推定能力 扉を開けた者を亜空間に吸い込む

ドロップアイテム なし

討伐履歴・なし

――――――――――――――――


 これもミミックと同じ。


 地上へ戻れると期待して扉を開けた者には死が待っている。


 だが……。


「いってきます」


「健闘を祈るのじゃ」


 私は扉に近づき。

 一呼吸。


「大丈夫な、はず!」


 勢いよく、バン、と扉を開ける。

 見えないが、その先には深い闇が広がっていると感じられた。

 そして、とてつもない力で吸引される。


 ごおおおおおお!

 と激しい音を立てて、掃除機の吸引力を100万倍にしたくらいの強烈な力で頭が扉の中へ引っ張られる。

 この頭はミミックに噛みつかれた状態だ。

 宝箱は完全に扉の中へと入る。


 私の身体はぎりぎり……本当にぎりぎりで扉の枠に引っかかっている。

 扉の中の亜空間は先へ行くほどに強い力となっていた。

 ミミックはまるで力が抜けていくかのように、その歯を緩ませていく。

 やがて、ミミックの口が開く。

 次の瞬間、私の視界は開ける。

 ミミックは亜空間のずっと向こうへと飛んでいく。

 暗闇の先。
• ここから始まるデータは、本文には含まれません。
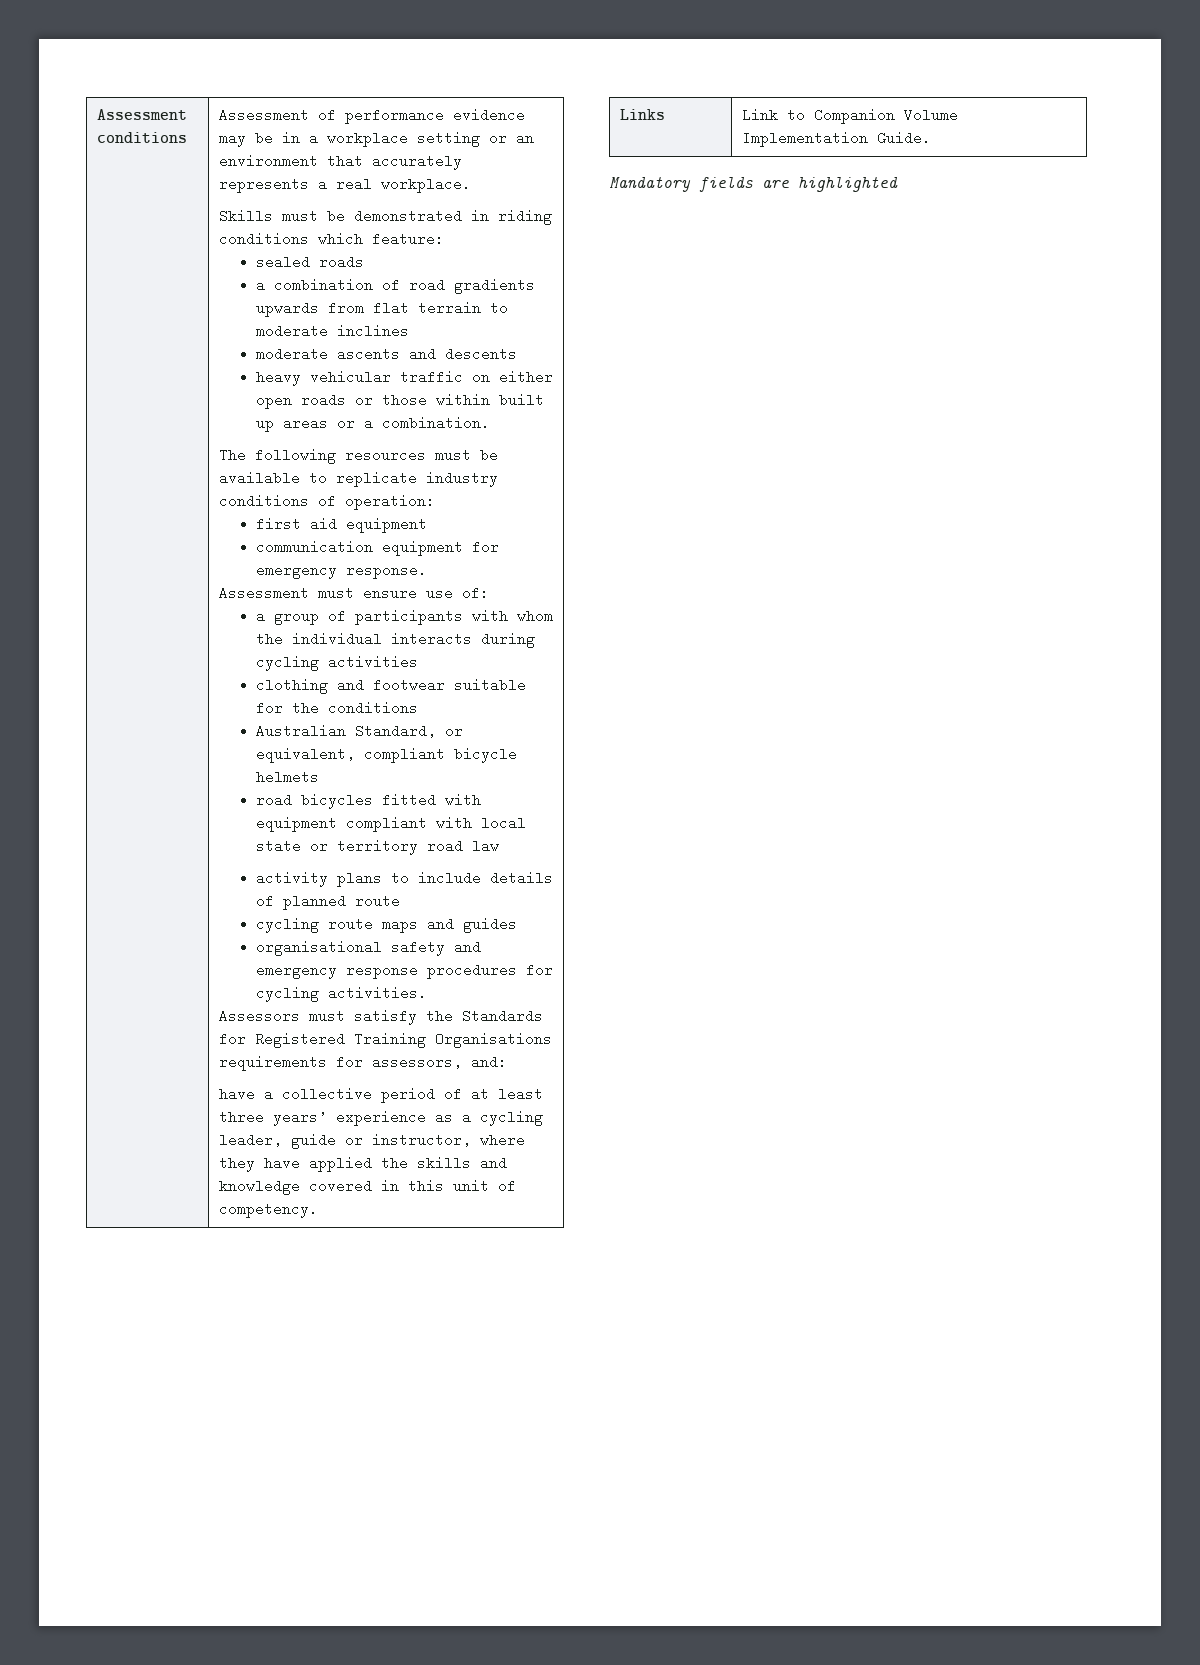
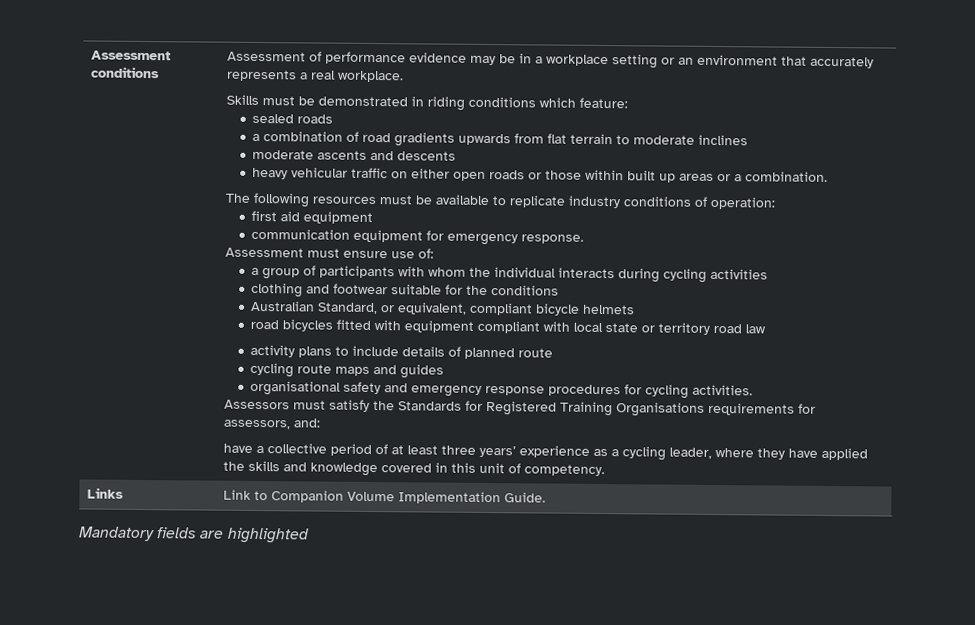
- have a collective period of at least three years’ experience as a cycling leader, guide or instructor, where they have applied the skills and knowledge covered in this unit of competency.
+ have a collective period of at least three years’ experience as a cycling leader, where they have applied the skills and knowledge covered in this unit of competency.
赤い宝箱が小さく、小さくなっていく。


 ここから問題だ。私は扉の枠に引っかかっている。

 おかげで吸い込まれはしないが、この吸引力に抗い、扉を閉める必要がある。


 私は神王のネックレスを思い出す。

 そういえばこれを着けたままだった。


 鎧のなかに身に着けていたので亜空間に吸い込まれずにすんでいる。


 神王のネックレスはペンダントになっており、開くと写真を入れることができる。これはお兄ちゃんのプライベートだ。それを覗き見るべきではない。見ていないが、おそらくは婚約者の写真が入っているのだろう。


 ネックレスのスキル。


 ――愛の証明サーティフィケーション・オブ・ラブ


 その写真の人物のもとへと瞬間移動することができる。

 もちろん距離には制限があるので、ダンジョンなら同じ階層にいる必要がある。


 ちょうどその時、お兄ちゃんたちもこの部屋にやってきたようだ。もりもりさん、ミリアも到着する。
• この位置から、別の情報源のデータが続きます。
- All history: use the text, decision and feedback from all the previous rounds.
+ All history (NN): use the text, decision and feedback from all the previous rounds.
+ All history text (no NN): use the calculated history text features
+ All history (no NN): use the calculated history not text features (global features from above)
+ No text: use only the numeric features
 お兄ちゃんの恋人はミランダ・モリスではないかという噂があった。ミランダさんらしき人物は見当たらない。


 神王スキルを発動。

 私の身体は光の粒子に包みこまれ、扉による吸引力の影響が完全になくなる。


 視界が真っ白になり、次の瞬間にはお兄ちゃんたちのすぐそばにいた。


 偽装扉ダミー・ドアーはバタンと音を立てて閉まる。


 あれ?

 ペンダントの写真の人物のところへ移動するはずだよね?


 え、お兄ちゃん?

 私はお兄ちゃんのいる場所に来ていた。


 もしかして、自分の写真を入れていた!?


 そんな私を、もりもりさんが、きょとんとした顔で見ている。

 そうだ、今は重装鎧を着ていて兜のバイザーも閉めていた。


 私だということがわかっていないようだった。


 お兄ちゃんも、ミリアも、「誰だこいつ?」といった顔で私を見ていた。